Wherever a line in the data below holds "title", copy that line.

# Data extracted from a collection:

::::

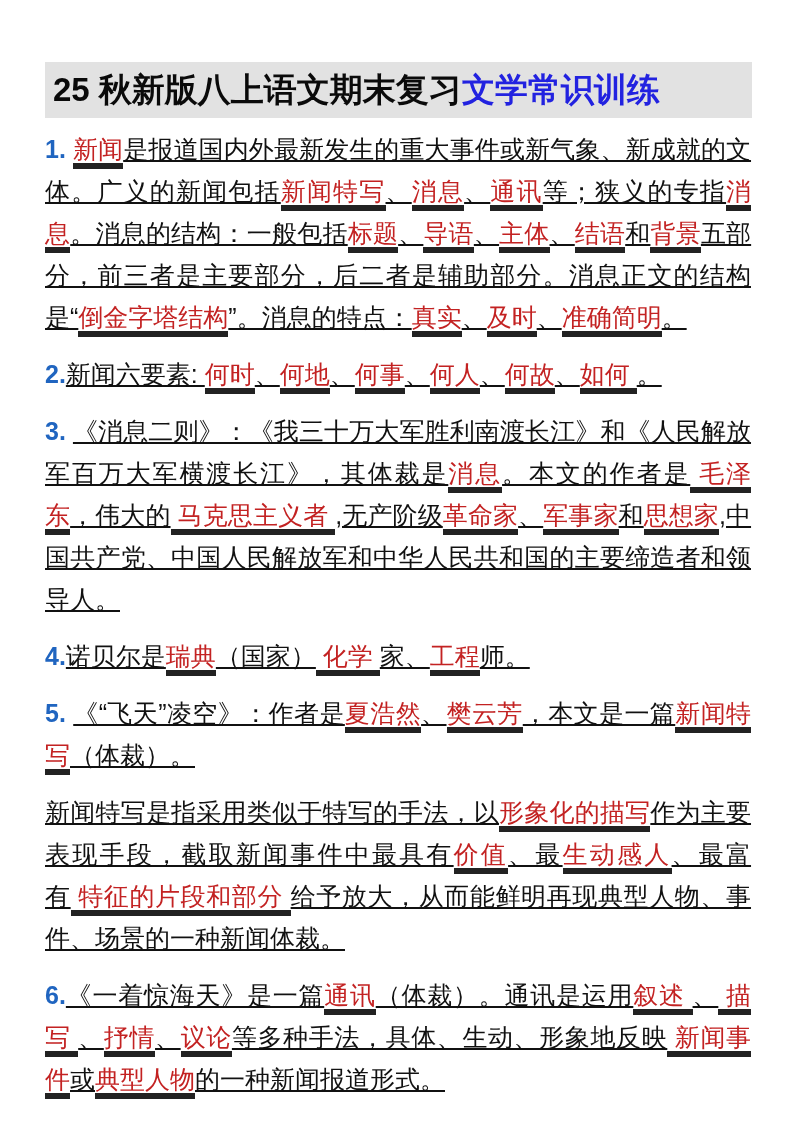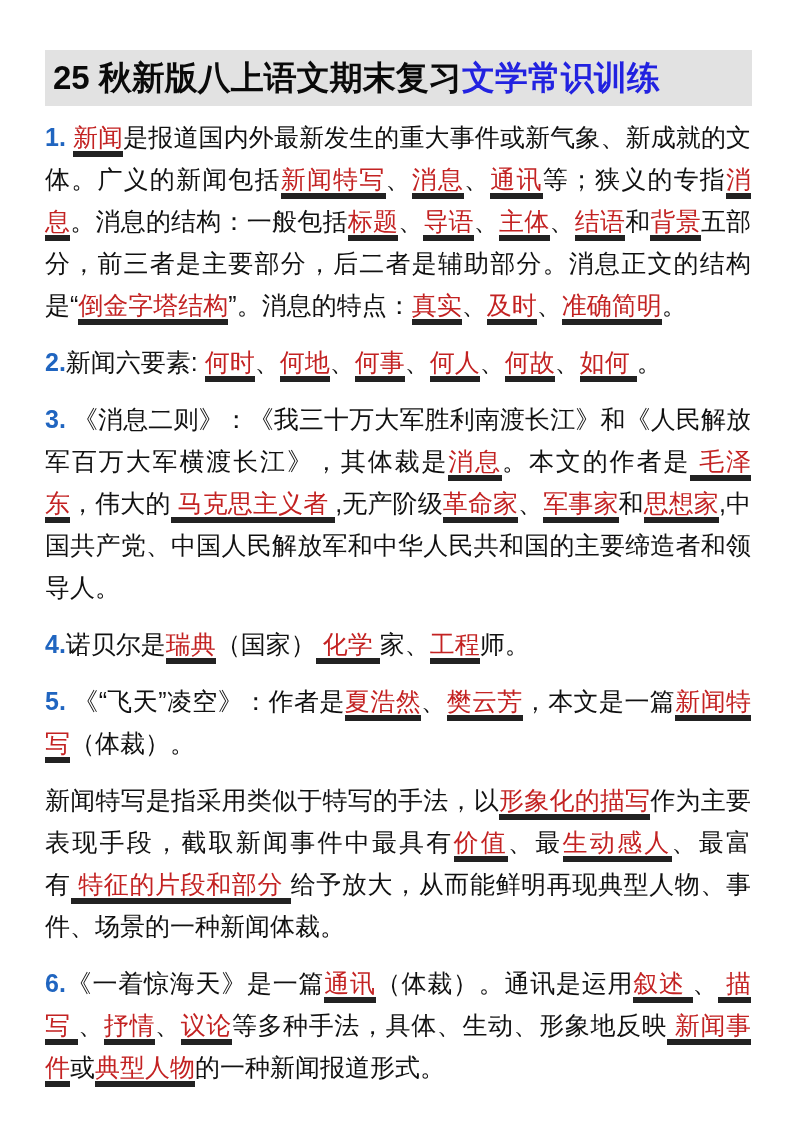--- a/index.html
+++ b/index.html
@@ -55,7 +55,7 @@
 <body>
 
 <div class="page">
-  <div class="doc-title" style="background: rgb(226, 226, 226);">
+  <div class="doc-title" style="background: rgb(226, 226, 226); margin-top: 12px;">
     <span class="t-black">25 秋新版八上语文期末复习</span><span class="t-blue" style="color: rgb(34, 34, 224);">文学常识训练</span>
   </div>
   <div class="content">

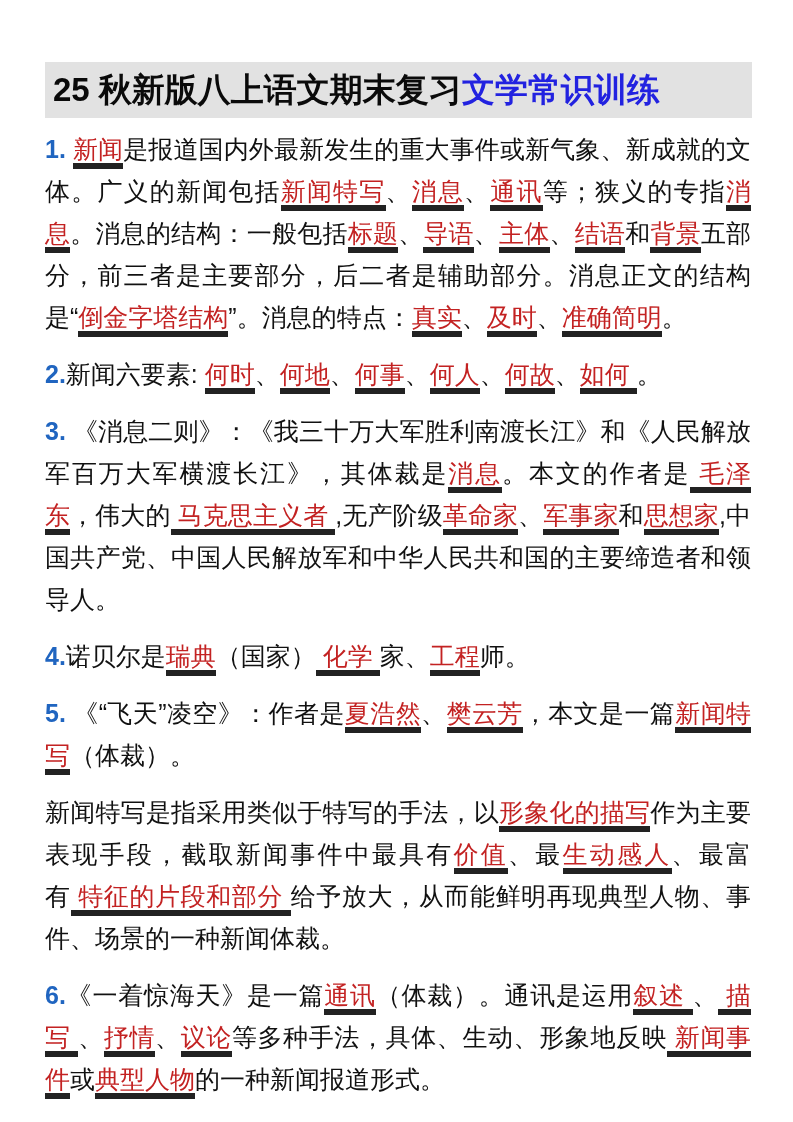--- a/index.html
+++ b/index.html
@@ -49,7 +49,7 @@
     border-bottom: 6px solid #701a75;
     padding-bottom: 0px;
   }
-  .b { color: #111111; }
+  .b { color: #111111; text-decoration: underline; }
 </style>
 </head>
 <body>

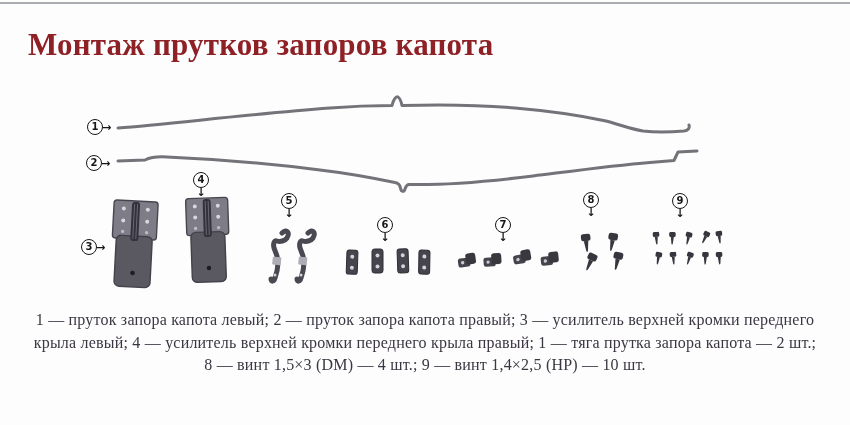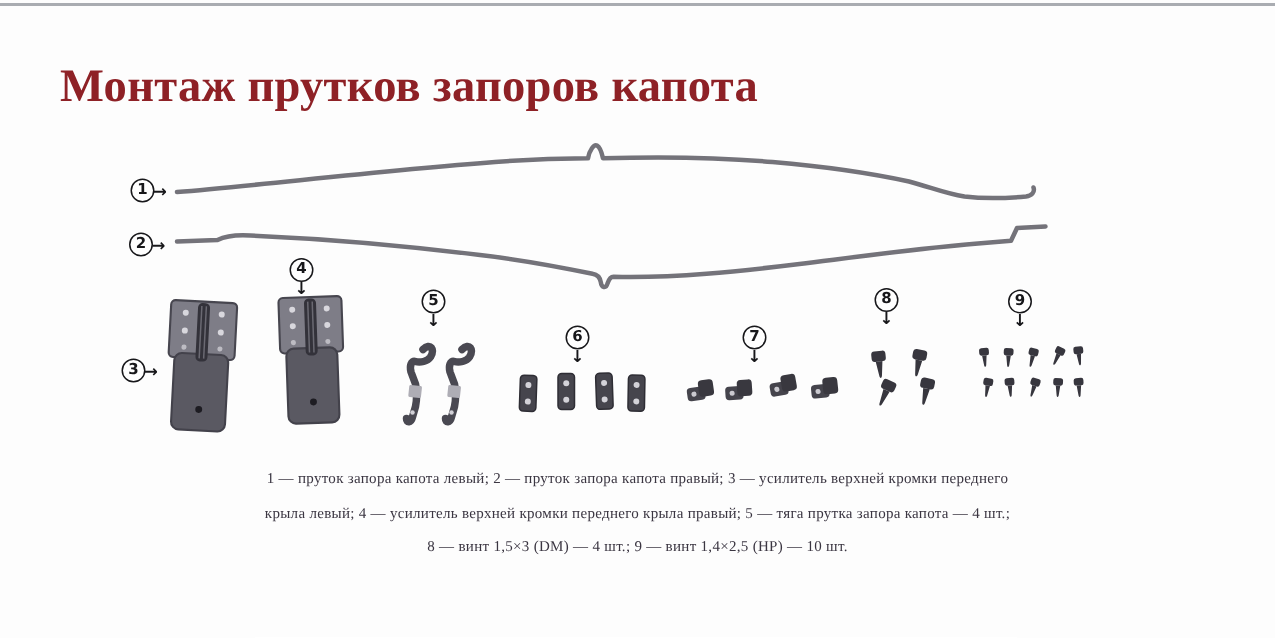--- a/index.html
+++ b/index.html
@@ -9,7 +9,7 @@
   }
   .top-rule{position:absolute;top:2px;left:0;width:850px;height:2px;background:#a9acb1;}
   .page-title{
-    position:absolute;left:28px;top:27px;margin:12px;
+    position:absolute;left:28px;top:27px;margin:0;
     font-size:31px;font-weight:bold;color:#8e2126;letter-spacing:0.2px;
   }
   .diagram{position:absolute;left:0;top:88px;width:850px;height:212px;}

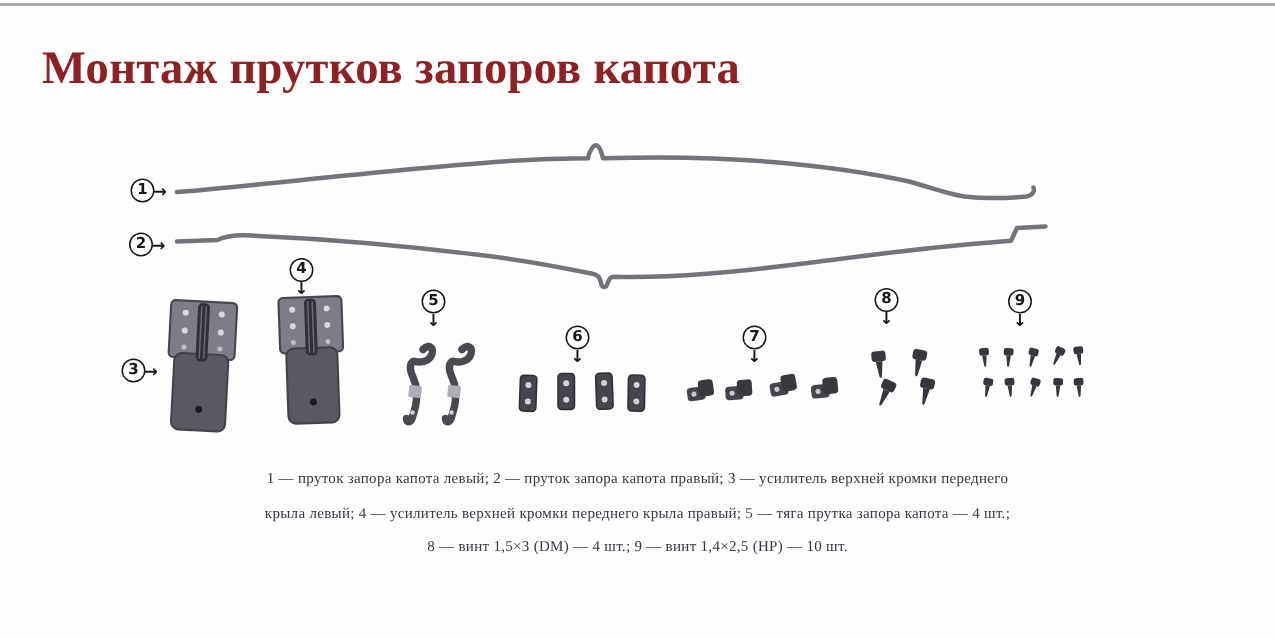--- a/index.html
+++ b/index.html
@@ -26,7 +26,7 @@
   .callout.down .co-arrow{margin-top:-1px;}
   .caption{
     position:absolute;left:0;top:309px;width:850px;text-align:center;
-    color:#3b3642;font-size:10px;line-height:22.5px;letter-spacing:0.2px;
+    color:#3b3642;font-size:16px;line-height:22.5px;letter-spacing:0.2px;
   }
 </style>
 </head>

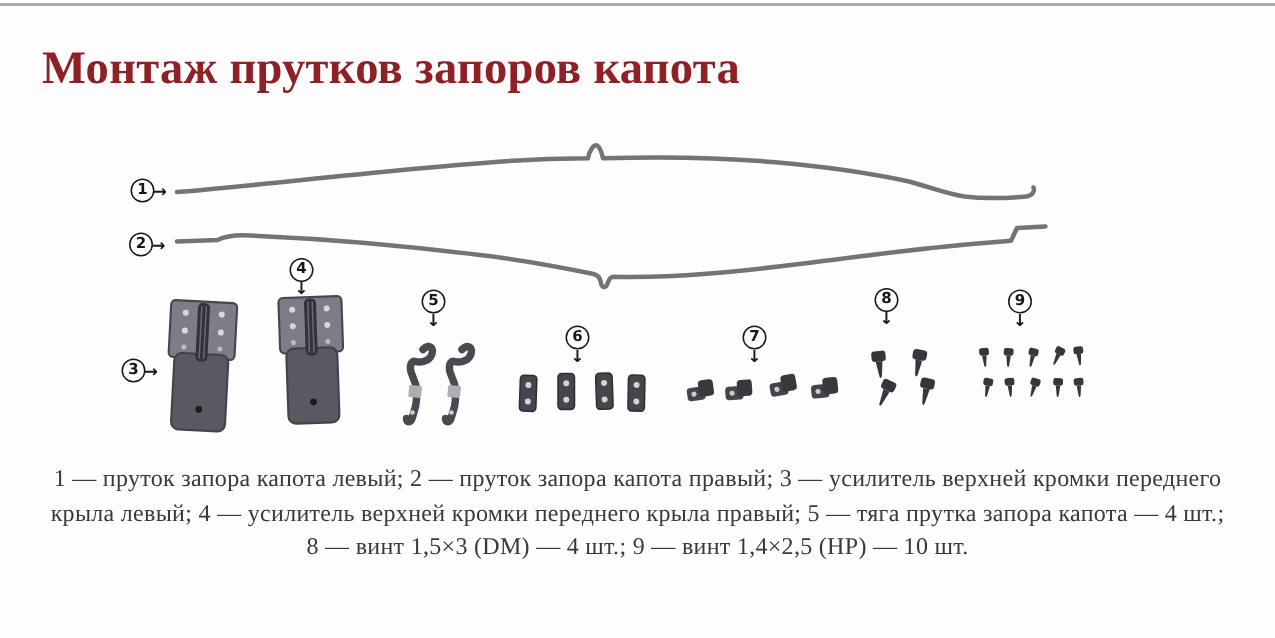--- a/index.html
+++ b/index.html
@@ -229,7 +229,7 @@
 
   <div class="caption">
     <div class="cap-line">1 — пруток запора капота левый; 2 — пруток запора капота правый; 3 — усилитель верхней кромки переднего</div>
-    <div class="cap-line">крыла левый; 4 — усилитель верхней кромки переднего крыла правый; 5 — тяга прутка запора капота — 4 шт.;</div>
+    <div class="cap-line">крыла левый; 4 — усилитель верхней кромки переднего крыла правый; 1 — тяга прутка запора капота — 2 шт.;</div>
     <div class="cap-line">8 — винт 1,5×3 (DM) — 4 шт.; 9 — винт 1,4×2,5 (HP) — 10 шт.</div>
   </div>
 </div>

::::

# Completed exercise:
-  <div class="doc-title" style="background: rgb(226, 226, 226);">
+  <div class="doc-title" style="background: rgb(226, 226, 226); margin-top: 12px;">
   .page-title{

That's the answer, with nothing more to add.